1. Trapline development by individual workers. (Note: We will do something like this as a class exercise--details not final yet. An independent project would have to go well beyond what we do in class.)

What foraging paths are set up by bees confronted with a spatial array of artificial flowers that have continuous secretion of nectar? Could look at aggregate patterns of traffic of all foragers, or concentrate on a number of marked individuals. Factors that can be varied include the spatial pattern of the flowers, the reward rate, colors of flowers. After bees are trained to one configuration, these variables can be switched. Observations can be by eye and stopwatch, voice tape, or video. (Thomson, J. D. 1996. Trapline foraging by bumble bees: I. Persistence of flight-path geometry. Behavioral Ecology 7:158-164. Other refs in first takehome assignment.)

2. Does foraging performance change over the lifetime of a forager? Individually marked bees. Might expect foraging speed to initially increase as bees gain experience, learn to handle flowers, and trim inefficient flight paths, then decline as they age, their wings wear, they may become parasitized, etc. (Don't know of any studies of this. (Speculation on its importance by Thomson et al., 1982. Behavior of bumble bee pollinators of Aralia hispida Vent. (Araliaceae). Oecologia 54:326-336.)

3. What information (if any) about flower sources do returning worker bumble bees transmit to other workers in the hive? Location, richness, scent? Try, for example, getting a bee to feed at one of two feeders in opposite corners. Can vary whether this feeder is rich or poor. As the bee returns home, daub it with a particular scent. Then mark the feeder it did not feed at with the scent.

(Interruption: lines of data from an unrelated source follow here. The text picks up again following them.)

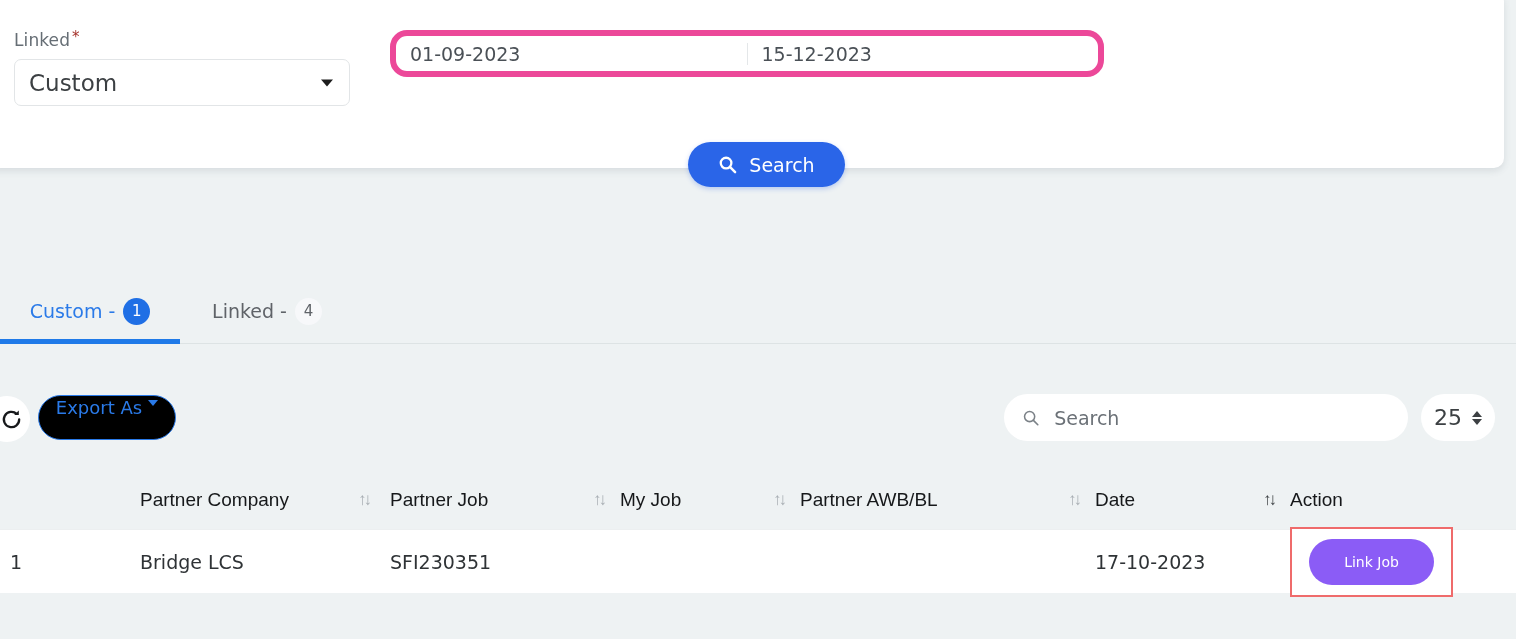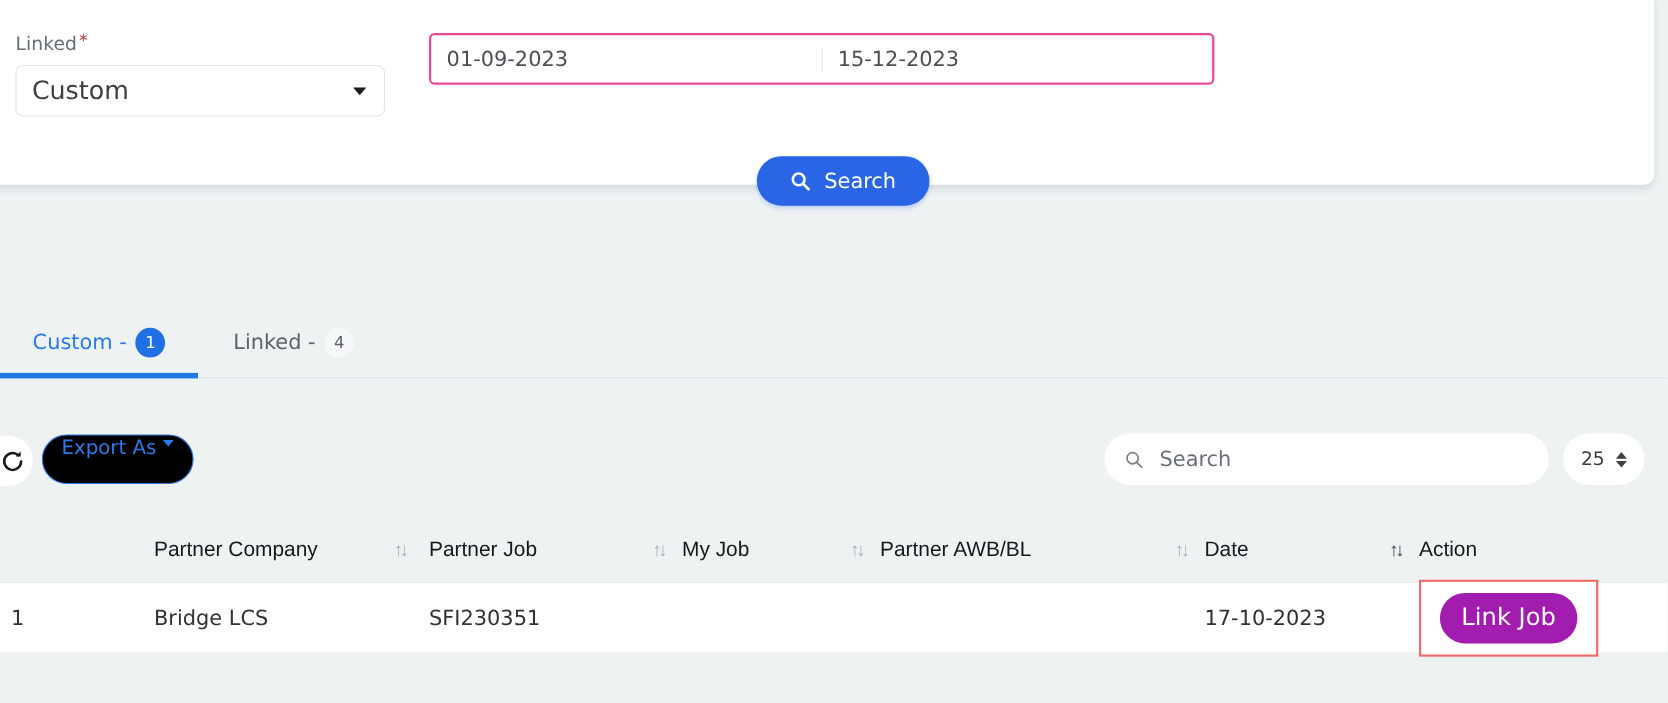--- a/index.html
+++ b/index.html
@@ -79,8 +79,8 @@
     display: flex;
     width: 714px;
     height: 47px;
-    border: 2px solid #ec4899;
-    border-radius: 5px;
+    border: 6px solid #ec4899;
+    border-radius: 17px;
     background: #fff;
     box-sizing: border-box;
     overflow: hidden;

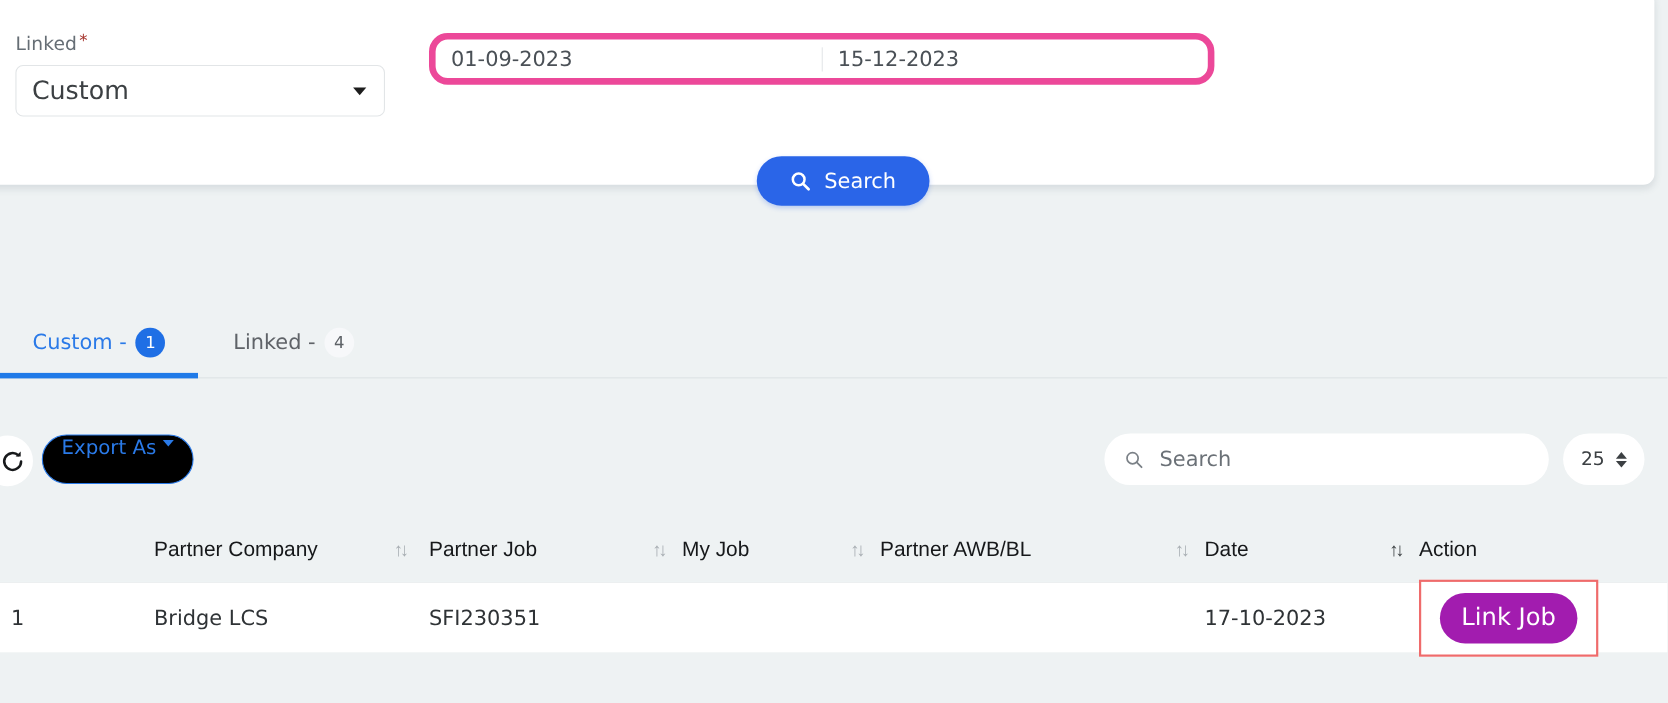--- a/index.html
+++ b/index.html
@@ -259,7 +259,7 @@
     justify-content: center;
     gap: 10px;
     cursor: pointer;
-    font-size: 17px;
+    font-size: 22px;
     color: #3c4043;
     font-family: "DejaVu Sans", sans-serif;
     box-sizing: border-box;

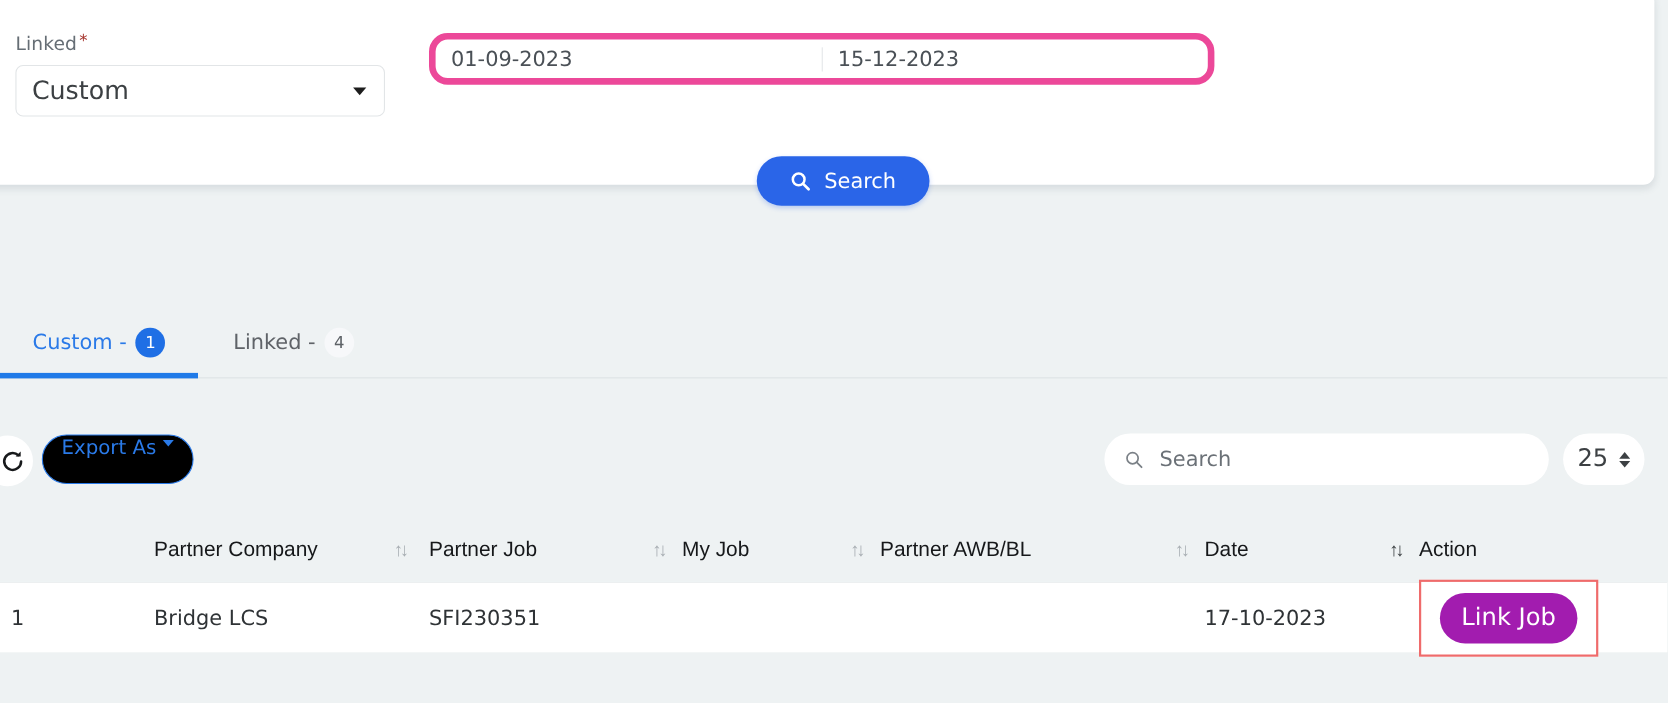--- a/index.html
+++ b/index.html
@@ -350,9 +350,9 @@
     height: 46px;
     border: none;
     border-radius: 24px;
-    background: #a21caf;
+    background: #8b5cf6;
     color: #fff;
-    font-size: 22px;
+    font-size: 14px;
     font-family: "DejaVu Sans", sans-serif;
     cursor: pointer;
   }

Do the next foragers go to the location where the first bee fed, or to the location that bears the bee's scent, or neither? (The first publication suggesting that bumbles have any information transfer at all was just published in Nature by Anna Dornhaus and Lars Chittka, I believe in the 9 September issue.)

4. Does the rate at which a bee grooms pollen off its body into its corbiculae (pollen baskets, remember?) depend on the amount of pollen that it has recently picked up? This question has implications for how much a plant can increase its male reproductive success by making more pollen. Could answer by quantifying particles groomed and/or by high-speed video of grooming movements. (No direct observations have been made; indirect studies include:

Harder, L. D. 1990. Pollen removal by bumble bees and its implications for pollen dispersal. Ecology 71:1110-1125.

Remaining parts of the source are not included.